Rollison flung up a hand to fend off the blow and swung to one side. He caught the other’s forearm on his own, and it was like a steel bar. Off-balance, he tried to pivot, sensing that his assailant would rush at him, knowing that a man of such strength would be dangerous and could be deadly. He caught a glimpse of the stocking-covered face; it looked like the face of an idiot. Too near for a punch to be effective, Rollison gripped the other’s wrist, and twisted in an attempt to heave the man over his shoulder. He failed. He caught a doubled knee, intended for the groin, on the inner side of his thigh.
He heard shouting : a woman, then a man, then several men.
He gripped again but the masked assailant pulled himself free, then swung away and leapt the wall, dis- appearing from sight, as two men rushed down the path towards Naomi Smith, who was standing like a figure carved from stone.
Voices broke, incoherently.
“What was it?”
“Where is he?”
“Is anyone hurt?”
There were a dozen useless questions while Rollison moved towards the wall and began to search the ground. There was so little light he
re. A policeman turned into the gate. As Rollison bent down, a young man joined him.
“Looking for something?”
“Yes.”
“I’ve got a torch.” There was a click, and a pale beam of light wavered over grass and the dark brick wall—and then shone on the heavy-looking head of a bricklayer’s hammer.
“What’s that?” the youth darted forward.
“Don’t touch it !” exclaimed Rollison, in time to make the other draw back.
Behind them, Naomi Smith was saying: “I’m all right, I am, really.” On Rollison’s right the policeman was bearing down and a number of other people had gathered in the gateway.

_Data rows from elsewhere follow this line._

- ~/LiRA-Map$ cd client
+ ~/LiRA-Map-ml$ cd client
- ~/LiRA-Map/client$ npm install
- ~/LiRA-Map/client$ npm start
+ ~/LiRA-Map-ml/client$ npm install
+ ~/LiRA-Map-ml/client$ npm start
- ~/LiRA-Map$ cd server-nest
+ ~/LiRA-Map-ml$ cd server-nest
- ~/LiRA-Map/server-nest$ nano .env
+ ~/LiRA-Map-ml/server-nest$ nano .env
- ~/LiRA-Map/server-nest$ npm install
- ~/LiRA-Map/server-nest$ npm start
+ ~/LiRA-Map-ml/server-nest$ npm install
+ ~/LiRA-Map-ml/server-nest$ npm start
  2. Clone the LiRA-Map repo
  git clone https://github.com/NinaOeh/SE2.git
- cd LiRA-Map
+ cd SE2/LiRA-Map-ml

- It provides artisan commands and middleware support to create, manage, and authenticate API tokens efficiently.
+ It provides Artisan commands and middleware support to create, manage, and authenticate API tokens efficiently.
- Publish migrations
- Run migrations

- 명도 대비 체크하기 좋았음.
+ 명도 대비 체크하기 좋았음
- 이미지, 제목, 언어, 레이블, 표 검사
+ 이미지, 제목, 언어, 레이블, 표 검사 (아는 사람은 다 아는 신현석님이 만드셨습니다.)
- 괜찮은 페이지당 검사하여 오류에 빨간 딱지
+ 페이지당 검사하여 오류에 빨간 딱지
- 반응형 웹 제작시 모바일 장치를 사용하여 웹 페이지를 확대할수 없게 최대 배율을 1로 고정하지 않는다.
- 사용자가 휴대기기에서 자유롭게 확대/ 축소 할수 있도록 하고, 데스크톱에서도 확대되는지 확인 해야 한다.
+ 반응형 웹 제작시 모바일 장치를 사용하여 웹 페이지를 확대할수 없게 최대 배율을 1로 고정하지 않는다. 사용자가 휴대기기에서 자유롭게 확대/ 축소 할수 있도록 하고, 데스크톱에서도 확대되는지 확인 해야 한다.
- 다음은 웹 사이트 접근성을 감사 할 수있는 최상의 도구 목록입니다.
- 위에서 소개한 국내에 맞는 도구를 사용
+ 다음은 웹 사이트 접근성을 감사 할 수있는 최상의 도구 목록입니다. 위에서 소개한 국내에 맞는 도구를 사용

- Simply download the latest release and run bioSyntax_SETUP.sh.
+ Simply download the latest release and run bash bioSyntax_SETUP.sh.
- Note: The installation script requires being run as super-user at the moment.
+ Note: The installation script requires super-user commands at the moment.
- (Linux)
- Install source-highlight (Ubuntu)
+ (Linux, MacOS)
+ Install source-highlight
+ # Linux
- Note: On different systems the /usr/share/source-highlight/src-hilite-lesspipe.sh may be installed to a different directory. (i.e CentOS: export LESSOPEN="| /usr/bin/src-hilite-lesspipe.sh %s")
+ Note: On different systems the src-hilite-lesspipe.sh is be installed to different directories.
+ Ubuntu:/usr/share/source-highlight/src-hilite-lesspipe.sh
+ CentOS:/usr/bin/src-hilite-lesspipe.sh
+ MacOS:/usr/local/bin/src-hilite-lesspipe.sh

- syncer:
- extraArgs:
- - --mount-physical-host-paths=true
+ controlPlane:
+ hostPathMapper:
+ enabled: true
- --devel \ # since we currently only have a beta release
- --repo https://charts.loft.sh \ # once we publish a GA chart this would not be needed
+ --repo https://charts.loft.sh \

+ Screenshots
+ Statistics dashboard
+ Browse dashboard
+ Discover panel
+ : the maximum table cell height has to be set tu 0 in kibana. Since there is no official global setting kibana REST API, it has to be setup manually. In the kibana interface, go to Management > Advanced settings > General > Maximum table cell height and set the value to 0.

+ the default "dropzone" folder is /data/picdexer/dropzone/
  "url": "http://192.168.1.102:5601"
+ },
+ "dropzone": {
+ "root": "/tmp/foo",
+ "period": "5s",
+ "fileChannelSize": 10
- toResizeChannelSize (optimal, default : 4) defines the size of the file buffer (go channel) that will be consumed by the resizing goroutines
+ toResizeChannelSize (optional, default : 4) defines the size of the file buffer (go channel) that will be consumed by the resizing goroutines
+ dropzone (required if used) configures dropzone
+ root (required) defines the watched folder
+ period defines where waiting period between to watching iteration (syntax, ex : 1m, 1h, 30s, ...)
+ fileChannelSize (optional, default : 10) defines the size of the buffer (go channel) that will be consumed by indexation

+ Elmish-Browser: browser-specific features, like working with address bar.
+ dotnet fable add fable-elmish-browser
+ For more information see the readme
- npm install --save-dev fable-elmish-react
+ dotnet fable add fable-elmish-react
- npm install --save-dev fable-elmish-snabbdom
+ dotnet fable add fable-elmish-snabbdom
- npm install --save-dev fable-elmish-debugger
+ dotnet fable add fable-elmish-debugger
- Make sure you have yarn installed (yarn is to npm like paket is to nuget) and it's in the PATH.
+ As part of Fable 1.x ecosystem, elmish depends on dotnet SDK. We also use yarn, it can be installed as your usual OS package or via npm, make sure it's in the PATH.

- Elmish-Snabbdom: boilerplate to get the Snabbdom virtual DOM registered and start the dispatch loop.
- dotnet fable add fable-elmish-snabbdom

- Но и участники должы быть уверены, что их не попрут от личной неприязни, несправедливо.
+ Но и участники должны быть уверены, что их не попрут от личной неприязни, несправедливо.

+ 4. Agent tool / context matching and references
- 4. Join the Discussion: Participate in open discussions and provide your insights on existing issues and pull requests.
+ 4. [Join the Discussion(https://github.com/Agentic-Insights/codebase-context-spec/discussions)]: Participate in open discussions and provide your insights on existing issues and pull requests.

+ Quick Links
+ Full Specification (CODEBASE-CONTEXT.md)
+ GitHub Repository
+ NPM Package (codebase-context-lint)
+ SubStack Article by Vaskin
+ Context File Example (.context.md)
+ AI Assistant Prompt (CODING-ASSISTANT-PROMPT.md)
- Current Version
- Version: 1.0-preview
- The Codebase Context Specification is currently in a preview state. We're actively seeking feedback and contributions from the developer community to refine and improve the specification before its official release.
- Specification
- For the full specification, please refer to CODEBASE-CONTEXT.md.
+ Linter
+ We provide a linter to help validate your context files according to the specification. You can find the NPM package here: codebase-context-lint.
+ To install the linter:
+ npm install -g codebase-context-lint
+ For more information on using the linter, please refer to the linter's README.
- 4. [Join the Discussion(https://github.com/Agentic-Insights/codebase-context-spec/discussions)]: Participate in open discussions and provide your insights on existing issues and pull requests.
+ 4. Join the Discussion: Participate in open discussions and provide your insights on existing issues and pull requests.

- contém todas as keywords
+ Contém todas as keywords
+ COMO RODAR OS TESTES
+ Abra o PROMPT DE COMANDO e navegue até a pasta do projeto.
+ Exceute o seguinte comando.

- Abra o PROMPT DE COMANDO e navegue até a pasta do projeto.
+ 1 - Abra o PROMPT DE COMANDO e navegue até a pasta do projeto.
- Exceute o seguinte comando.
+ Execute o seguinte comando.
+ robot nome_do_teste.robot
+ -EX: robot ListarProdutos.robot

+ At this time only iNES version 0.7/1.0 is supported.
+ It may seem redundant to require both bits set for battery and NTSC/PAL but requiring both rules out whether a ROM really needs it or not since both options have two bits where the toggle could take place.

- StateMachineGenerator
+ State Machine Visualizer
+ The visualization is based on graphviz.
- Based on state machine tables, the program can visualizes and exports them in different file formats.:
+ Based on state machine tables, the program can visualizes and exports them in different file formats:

Why did people have to stand and gape and watch when others suffered? What sadistic streak lay buried in man?
“Good evening,” said the policeman. He was slight but quite tall and had a faintly Scottish accent. “What’s happening here?”
“A man was waiting to attack whoever was coming out of the house, as far as I can tell,” answered Rollison. “I happened to spot him. He dropped this,” He pointed to the hammer, glad to notice that the policeman bending down, made no attempt to touch it. “The assailant got away.”
Was anyone hurt?” asked the constable, practically.
“I don’t think so,” said Rollison. “Unless he himself was. This is a hostel for young women, and—”
“I know what it is, sir,” said the policeman, and lowered his voice. “Aren’t you Mr. Richard Rollison?”
“Yes,” said Rollison simply.
“Is this anything to do with what happened at St. John’s Wood, sir?”
“From the look of that hammer it wouldn’t surprise me,” said Rollison. “Can you see that it’s left there until your C.I.D. men come and have a look round?”
“I certainly can, sir.” The policeman pulled out a knob in the transistor radio tucked into his tunic and began to report to his division with a lucidity which Rollison admired, and which gave him much relief : he did not need to guide this young officer into doing what he wanted. And other police were approaching, from the gate one spoke with the patient firmness of authority.